The regulator has also put on hold a proposal to introduce online Atol Certificates while a feasibility study is concluded and promises a decision on whether to proceed “during 2018-19”.

The CAA confirmed that the 50% rebate credits on the £2.50 Atol Protection Contributions (APCs) on certain (agentfor- consumer) bookings will cease. The rebates amounted to £3.3 million of the £62.3 million in APCs collected in the 12 months to March 2017.

The CAA noted: “The purpose of the [rebate] policy was to incentivise businesses to sell protected products rather than unprotected [and] the rationale for those incentives has ended” as the bookings will be “unambiguously licensable in future”.

Seat-only sales protection tipped to cause confusion

Protection of seat-only sales appears set to remain the subject of confusion among consumers and controversy in the sector.

Abta warned in the consultation that including the flight element of the new category of Linked Travel Arrangements (LTAs) within Atol would “exacerbate” confusion because LTAs – which are primarily designed to cover ‘clickthrough’ sales between websites – will offer only partial financial protection and not through Atol.

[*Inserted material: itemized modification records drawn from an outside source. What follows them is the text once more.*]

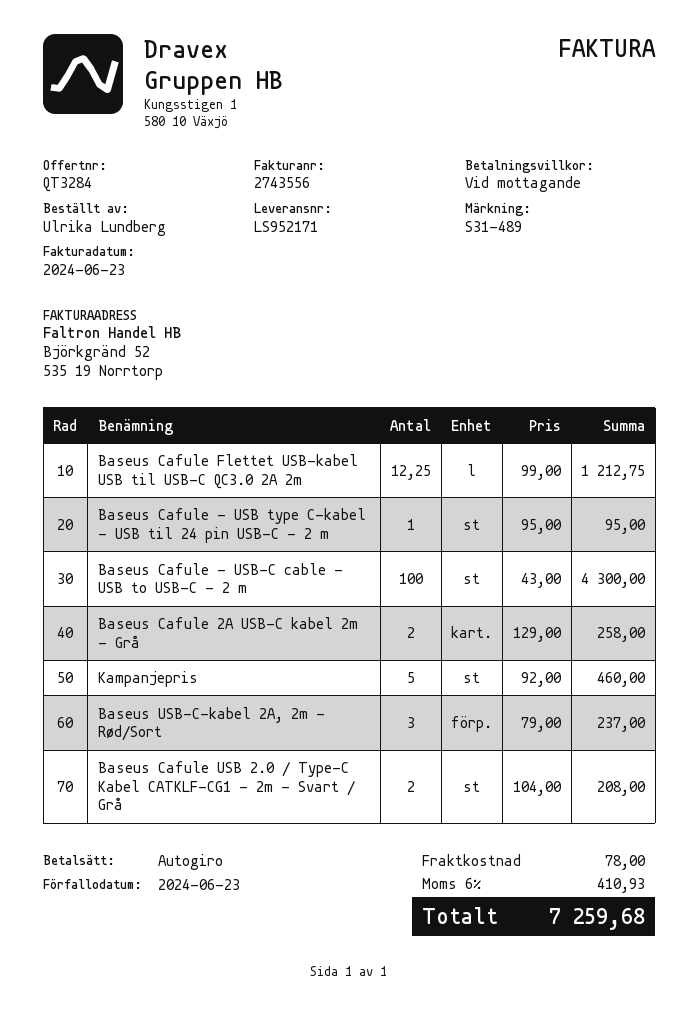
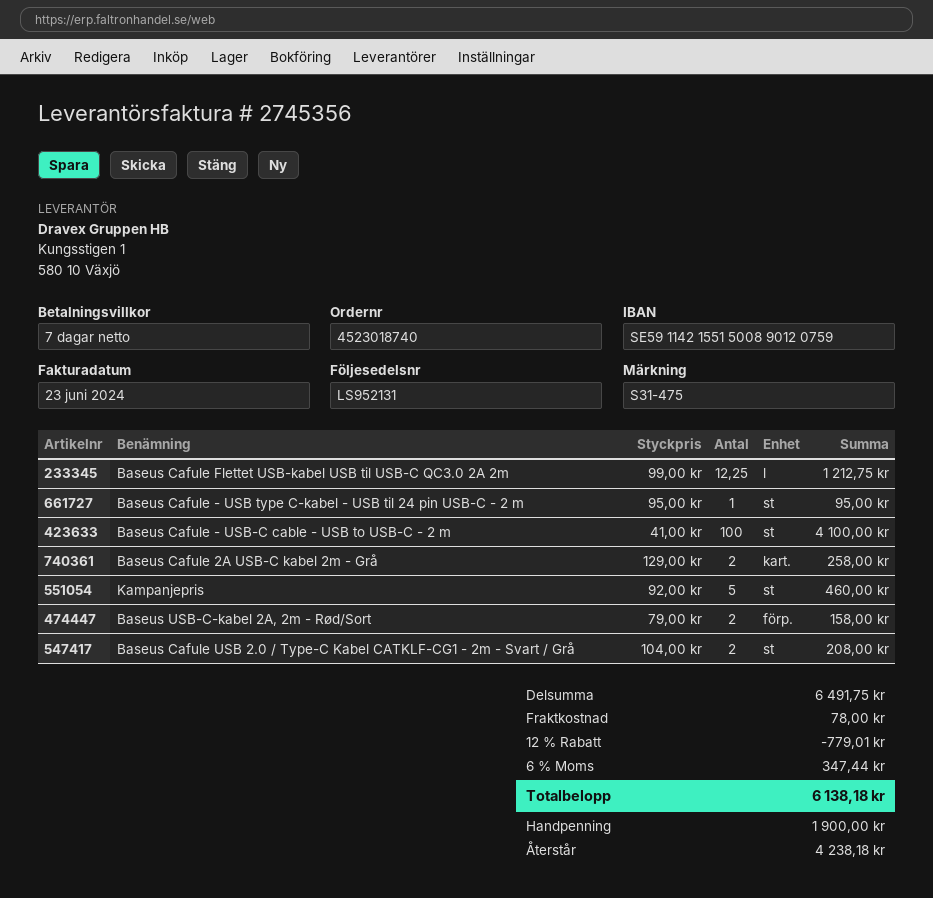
delivery note number: LS952171 -> LS952131
invoice number: 2743556 -> 2745356
payment terms: on receipt -> 7 days
reference: S31-489 -> S31-475
Baseus Cafule - USB-C cable - USB to USB-C - 2 m: 100 x 43.00 = 4300.00 -> 100 x 41.00 = 4100.00
Baseus USB-C-kabel 2A, 2m - Rød/Sort: 3 x 79.00 = 237.00 -> 2 x 79.00 = 158.00
discount: none -> 12% = 779.01
tax: 6% = 410.93 -> 6% = 347.44
total: 7259.68 -> 6138.18

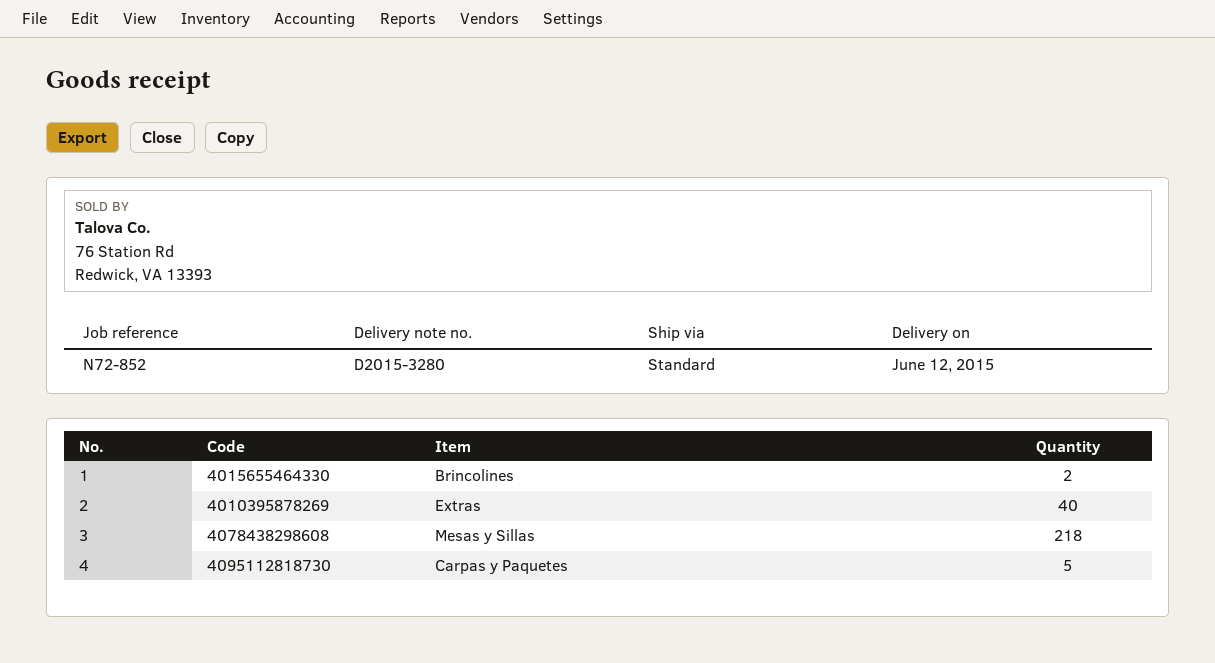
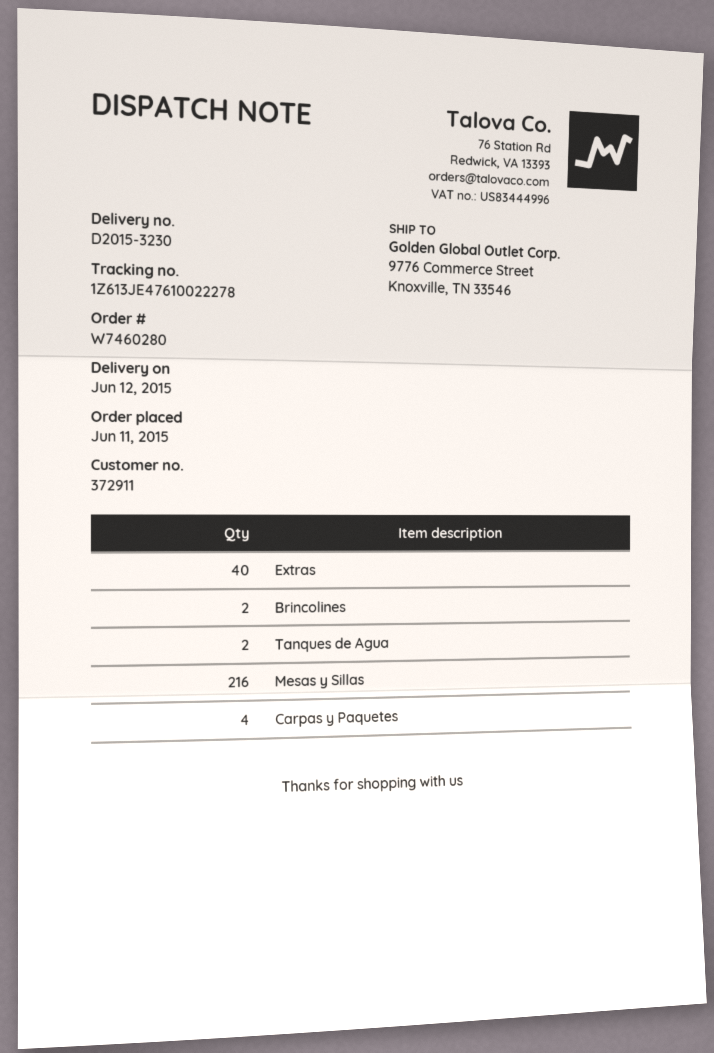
delivery note number: D2015-3280 -> D2015-3230
Mesas y Sillas: 218 -> 216
Carpas y Paquetes: 5 -> 4
Tanques de Agua: none -> 2

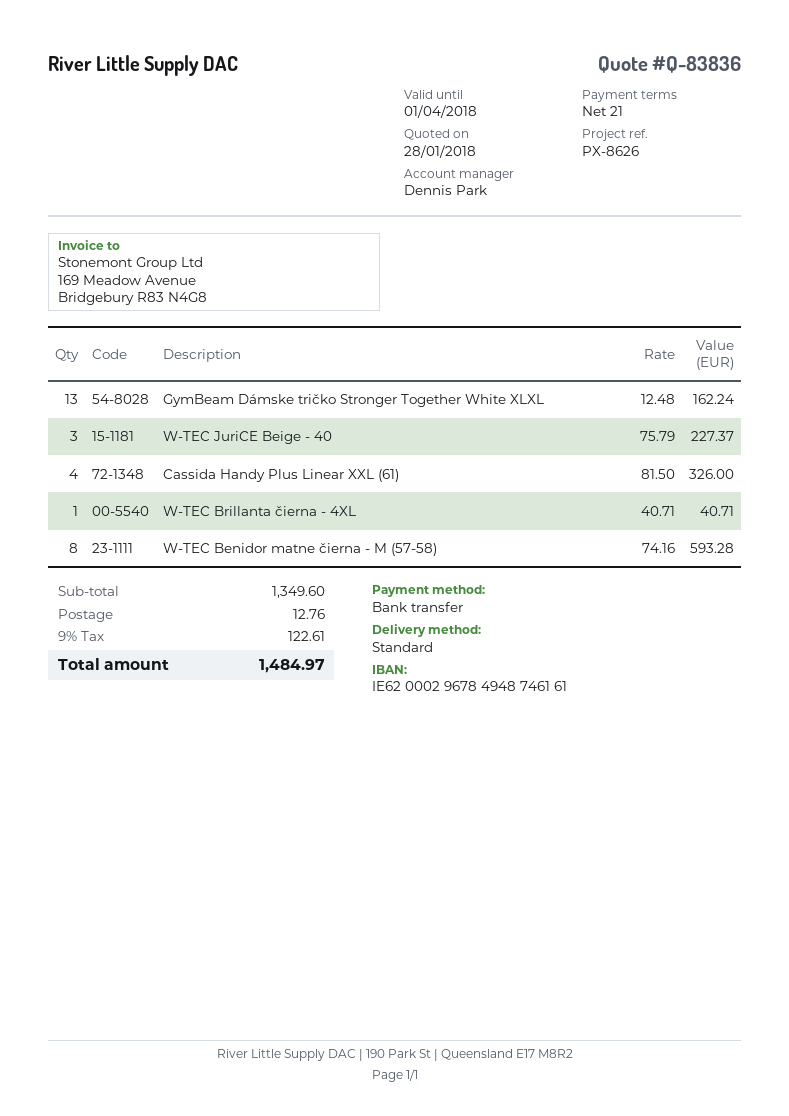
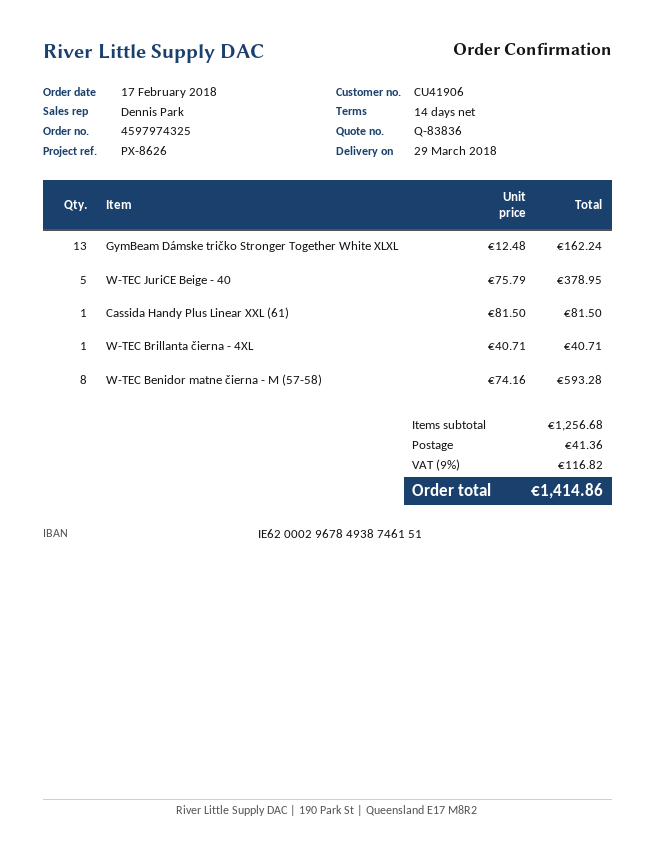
payment terms: 21 days -> 14 days
bank account: IE62000296784948746161 -> IE62000296784938746151
W-TEC JuriCE Beige - 40: 3 x 75.79 = 227.37 -> 5 x 75.79 = 378.95
Cassida Handy Plus Linear XXL (61): 4 x 81.50 = 326.00 -> 1 x 81.50 = 81.50
subtotal: 1349.60 -> 1256.68
shipping: 12.76 -> 41.36
tax: 9% = 122.61 -> 9% = 116.82
total: 1484.97 -> 1414.86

But the CAA has opted to proceed by adding a warning to consumers on Flight-only Atol Certificates that if they have booked a Linked Travel Arrangement which includes an Atol-protected flight, the protection applies only to the flight and not to other components of the LTA.

The CAA notes that where an Atol-protected seat-only booking forms part of another Atol-holder’s package, the Air Travel Trust (ATT) – which holds the money for repatriation and refunds under the Atol scheme – will continue to require the package organiser to replace the flight.

It also notes: “The ATT will continue to offer repatriation protection for all seat-only sales, to enable the CAA to mount effective rescue operations.”